Exercise objective :: Find every line in the records below that holds the word "Strings" and copy it.

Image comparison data
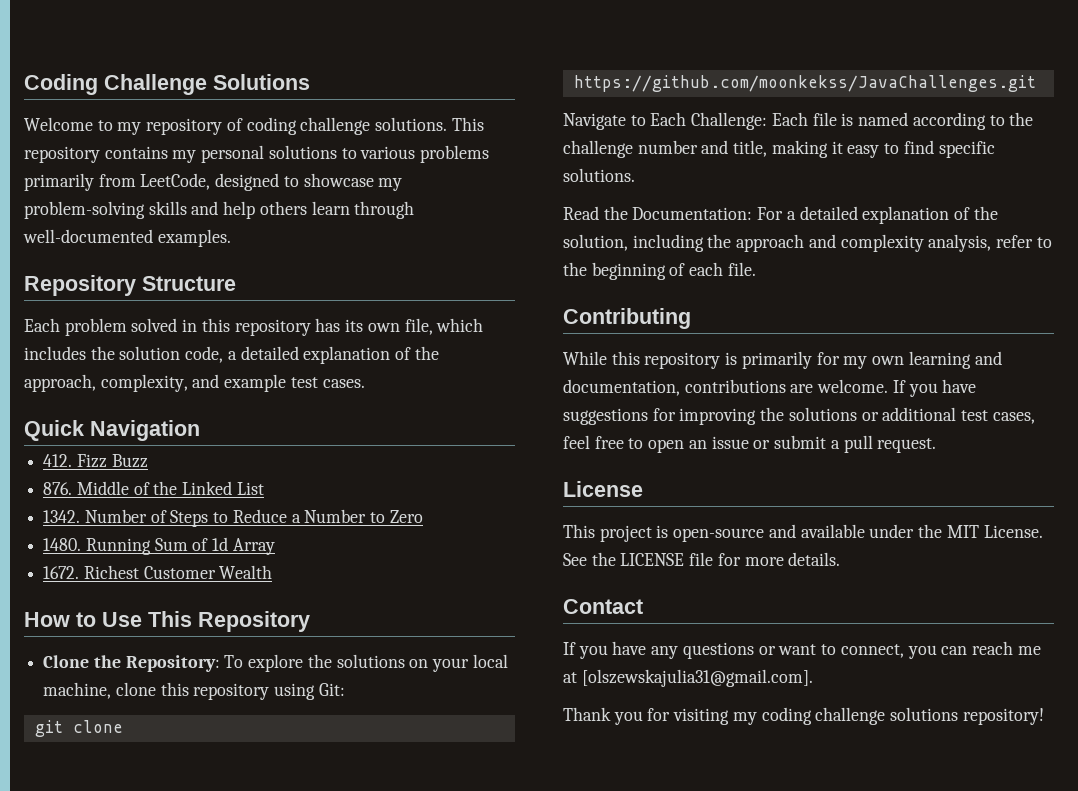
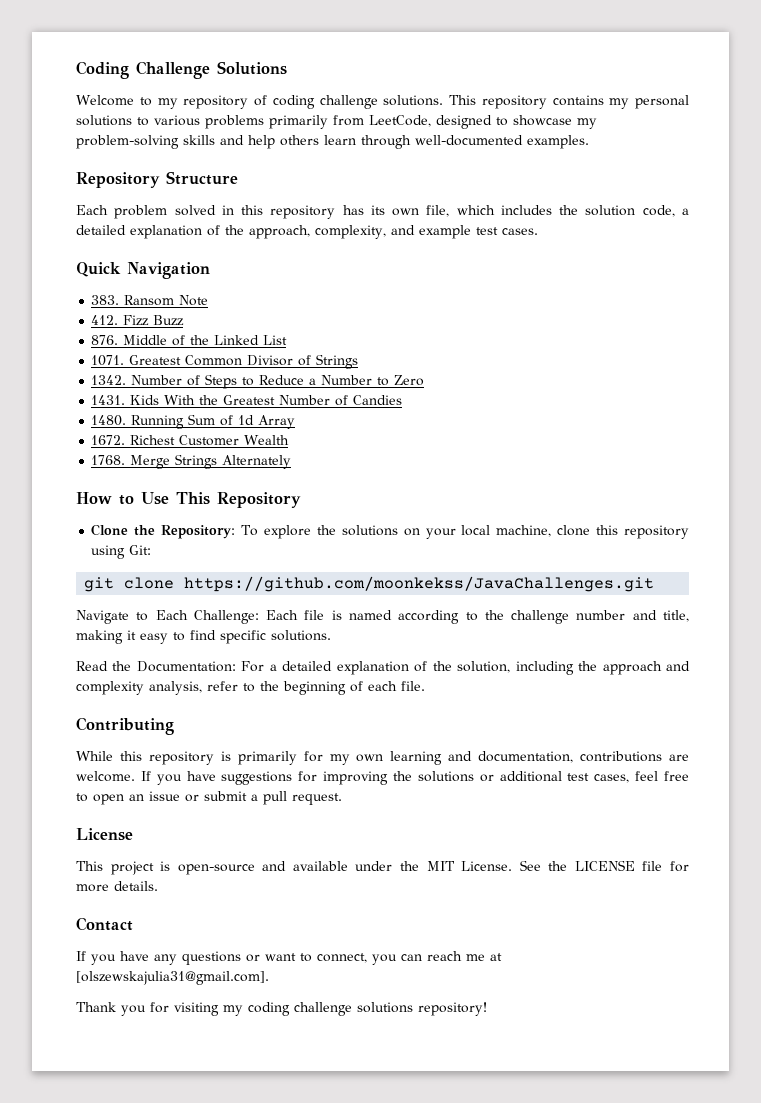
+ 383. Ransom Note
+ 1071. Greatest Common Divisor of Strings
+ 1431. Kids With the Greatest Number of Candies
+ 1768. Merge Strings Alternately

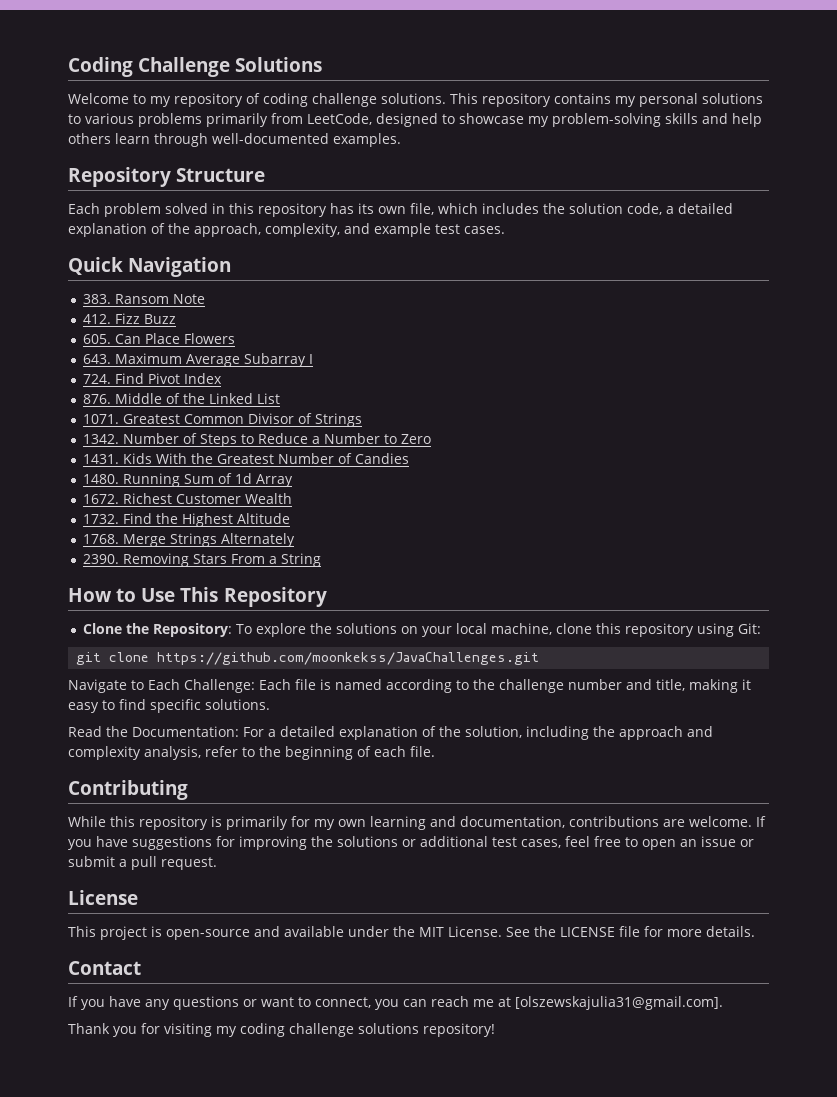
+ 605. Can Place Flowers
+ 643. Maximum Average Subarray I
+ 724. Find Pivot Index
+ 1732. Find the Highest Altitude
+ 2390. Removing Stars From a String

Response box ::
+ 1071. Greatest Common Divisor of Strings
+ 1768. Merge Strings Alternately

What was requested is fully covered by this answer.